True leadership needed now
IT has always been and still is a pleasure to read your publication with keen interest when it tackles social and community issues.
However, it pains me when core issues, both political and economic, are being brushed aside.
It is a known fact that a publication’s scope of coverage in terms of content is dictated by the editorial policy which is reflected especially during national elections.
Naturally, I have become not only a regular reader but also a fan of your newspaper. If you have somewhere on your website I could click “like”, I would gladly do so a thousand times.
In many respects I would not have any cause to question your authority on the subject that you tackle week in and week out — from rampant mismanagement in local government to downright corruption at the highest level of government.
My heartfelt topic for this month is the appointment of council office bearers.
It is my concern as a citizen of Lesotho to understand the criteria used in the appointments as well as the checks and balances used in the process.
I am raising this question because of what is taking place in our country’s districts.
We need councils that will always adopt an inclusive approach when making decisions. They also need to have a backbone to resist being dictated to by central government in Maseru and refuse to be micro managed.

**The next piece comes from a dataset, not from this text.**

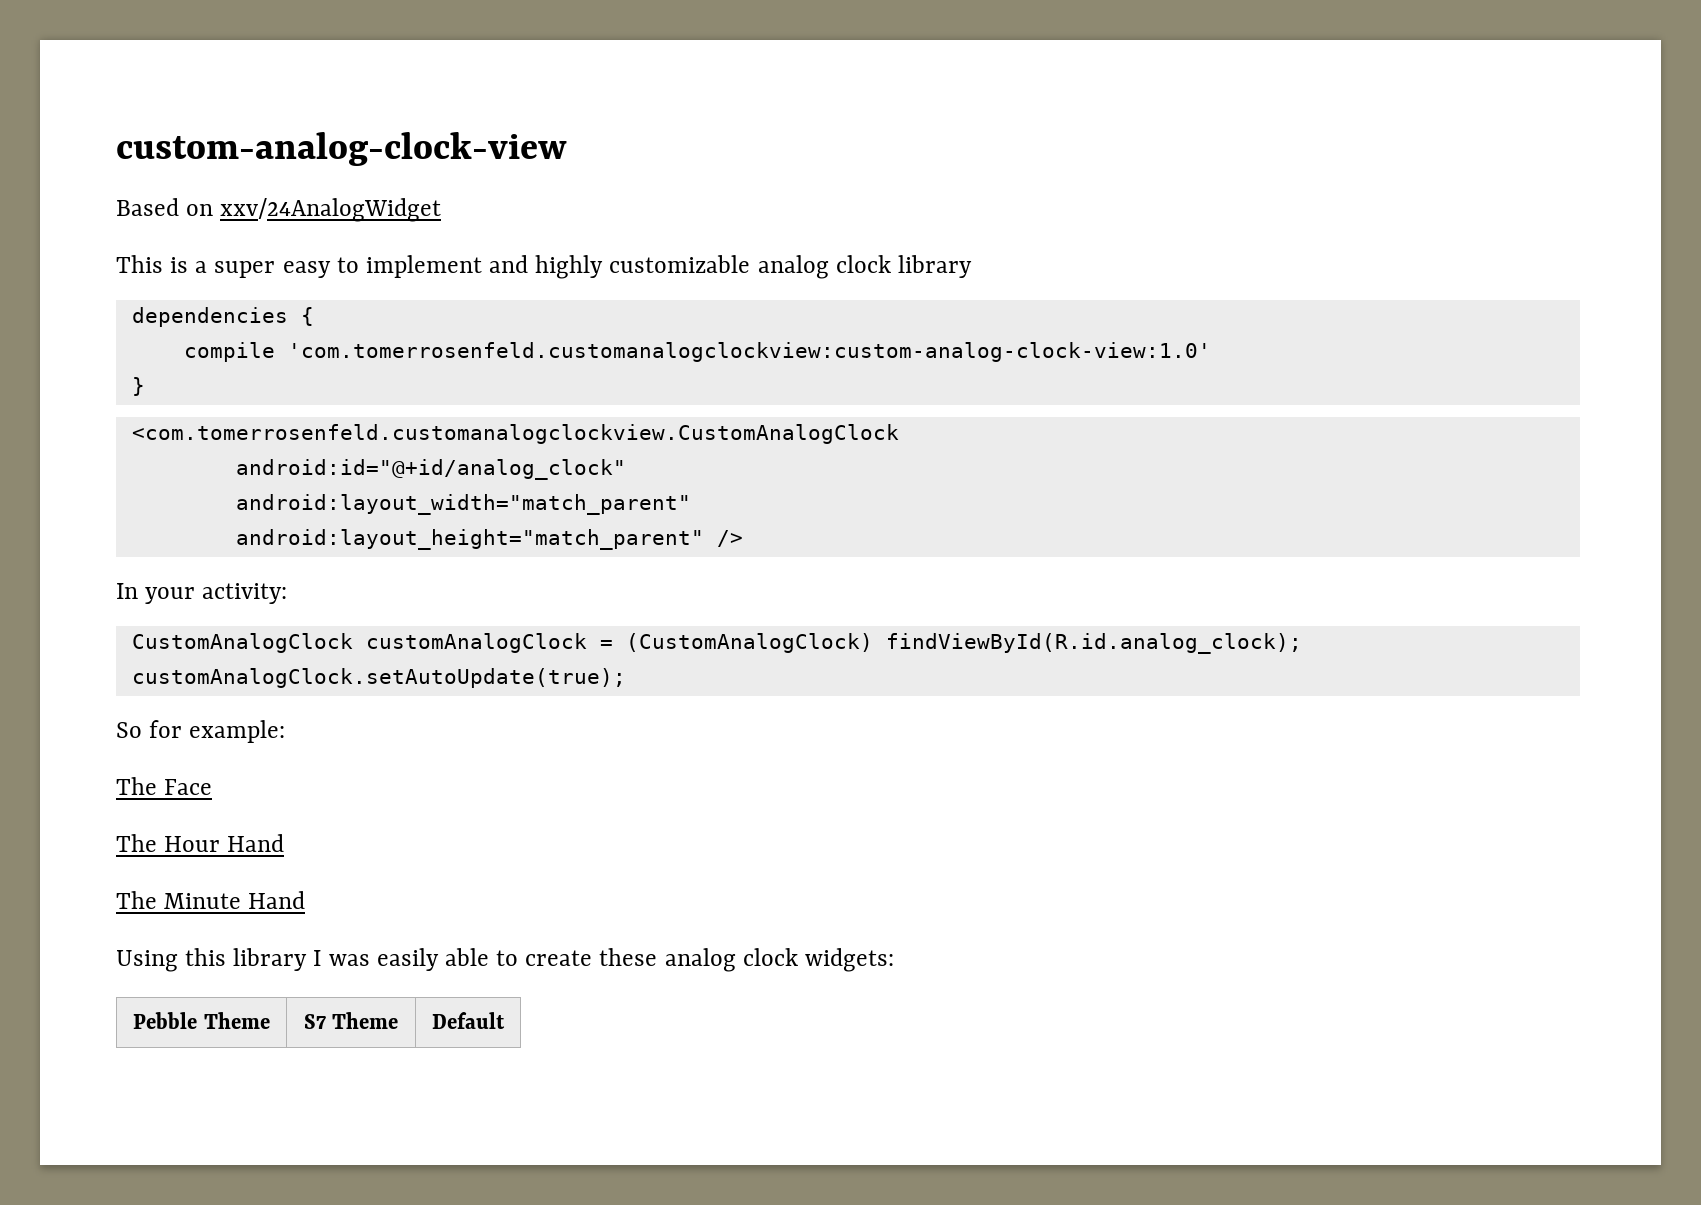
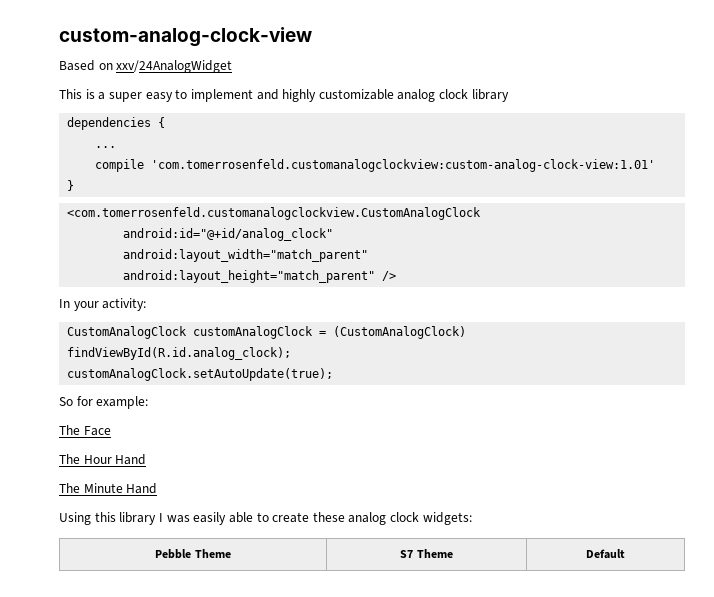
(314, 316) none -> [95,146,117,148] // ...
[287,342,1211,362] 'com.tomerrosenfeld.customanalogclockview:custom-analog-clock-view:1.0' -> [151,159,656,172] 'com.tomerrosenfeld.customanalogclockview:custom-analog-clock-view:1.01'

Such a council is what is needed in Lesotho’s districts in this day and age.
I appeal to every voter to carefully appoint or nominate the office bearers who represent the will of the people.
We should oppose careerists, tender process riggers and those engaged in nepotism as well as exposing corrupt and inept officers.
Common sense dictates that not all of us can become leaders. However, leaders need support from the people they lead.
I applaud the late former Prime Minister Leabua Jonathan. He was not a small candle to me, and those who have faith in him as a true leader, but a bright flame whose ideals we need to keep hold of for the future Lesotho.
My quest is to make his flame burn as brightly as possible before handing it to future generations.
I urge the media to adopt an inclusive approach when dealing with national issues, more especially during elections. I urge all of us to stop being jealous of each other’s achievements but instead rally behind our chosen leader Tau Molapo.
Remember Dr Jonathan brought about job creation, educational opportunities and agriculture, among other initiatives through the Basotho National Party (BNP), but many haters choose to ignore this.
Let us unite and take our beloved organisation of Basotho, the BNP and its leader, to a higher level. I endorse Chief Thesele ‘ Maseribane’s leadership.
How is it that a two words concept like “economic freedom” can mean polar opposites to different people; economic freedom in the sense of freedom from government intervention in the sense that I understand them, poverty, and the violation of the rights of individuals in the sense that the BNPYL appears to understand them. We turn to the fatal conceit: The errors of socialism by known as David Twala but real names David Tau Molapo, for an answer to this puzzling question.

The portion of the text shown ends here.